El protagonista proyecta sobre las mujeres que conoce un ideal de lo que le gustaría que fuesen. En la hermana más joven, ve la variante de la relación que podría haber sido y no fue; en su ex ve una nueva oportunidad cuando lo que queda en ella es solo el recuerdo, quizás menos amargo y más cariñoso con el paso de los años; en la nueva amada quiere ver la magia del descubrimiento, la atracción del impulso genuino y la entrega sin ambages, pero quizás pide también un imposible. La insatisfacción de una búsqueda que nunca termina, un movimiento circular perpetuo, una simetría que aterra.

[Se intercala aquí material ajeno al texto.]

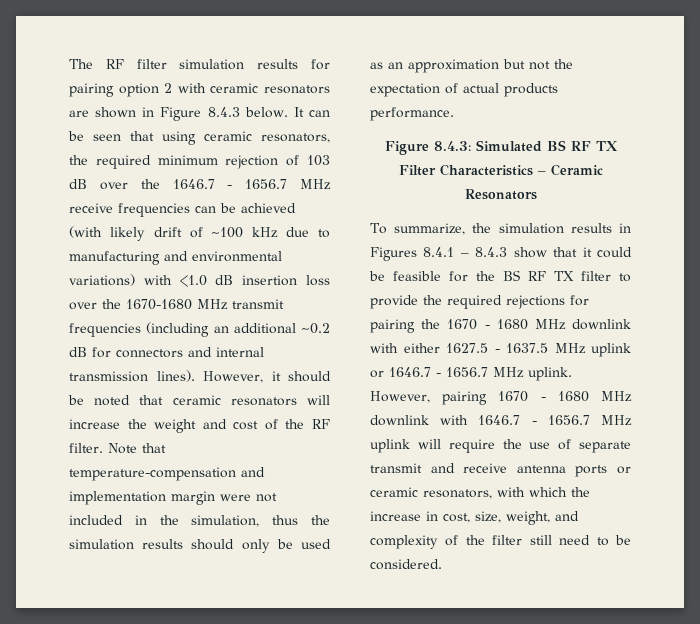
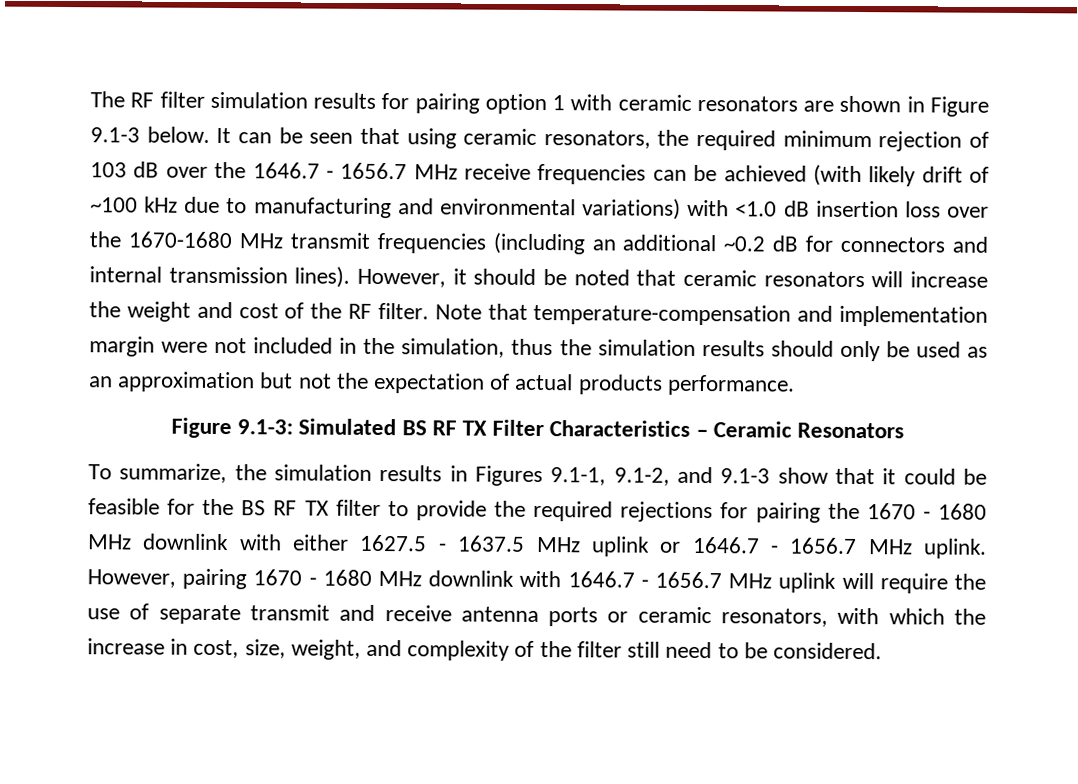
- The RF filter simulation results for pairing option 2 with ceramic resonators are shown in Figure 8.4.3 below.
+ The RF filter simulation results for pairing option 1 with ceramic resonators are shown in Figure 9.1-3 below.
- Figure 8.4.3: Simulated BS RF TX Filter Characteristics – Ceramic Resonators
+ Figure 9.1-3: Simulated BS RF TX Filter Characteristics – Ceramic Resonators
- To summarize, the simulation results in Figures 8.4.1 – 8.4.3 show that it could be feasible for the BS RF TX filter to provide the required rejections for pairing the 1670 - 1680 MHz downlink with either 1627.5 - 1637.5 MHz uplink or 1646.7 - 1656.7 MHz uplink.
+ To summarize, the simulation results in Figures 9.1-1, 9.1-2, and 9.1-3 show that it could be feasible for the BS RF TX filter to provide the required rejections for pairing the 1670 - 1680 MHz downlink with either 1627.5 - 1637.5 MHz uplink or 1646.7 - 1656.7 MHz uplink.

A Santos le han comparado mucho con Eric Rohmer, pero la influencia más directa de este claro afrancesado – no olvidemos tampoco el impacto de la literatura rusa, muy obvio en su adaptación de O cazador (2008) de Chejov – está sobre todo en la vertiente más realista o social, puede que más desgarrada, de gente como Maurice Pialat o Philippe Garrell. Espacios como la antigua fábrica de cerámicas de Santa Clara, o el carguero abandonado por los alemanes en la ría de Vigo, podrían ligarlo más al Tarkovsky de Stalker (1979) o Nostalghia (1983). Pero, en efecto, Las altas presiones no tiene ese carácter lúdico de la primera Nouvelle Vague, y mucho menos el aspecto litúrgico-fantástico del maestro ruso. Es algo más áspero y directo, más apegado a la realidad, con una cierta dinámica casi documental. Es una película que deja una sensación de cansancio evidente, un verdadero ataque a nuestro estado de ánimo, que nos deja tan descolocados como al protagonista. En parte, todo esto ya estaba en Dos fragmentos/Eva, pero el resultado se veía lastrado por un dispositivo más rígido, que esta vez Santos logra romper. La realidad y el azar se infiltran en la ficción, rodada en un frágil y granulado 16mm; y es ahí precisamente, en esa debilidad, donde reside su mayor fortaleza. En sus aparentes imperfecciones, el filme está lleno de vida. El anterior largo intentaba trasladar con resultados irregulares las constantes de sus cortos. Este, más libre de teoría, respira; ofrece un relato absorbente y sentido de esa desorientación que todos hemos sufrido, cuando no nos atrevemos a agarrar el timón para poner rumbo a nuestra vida, en medio de un mar de tempestades del corazón.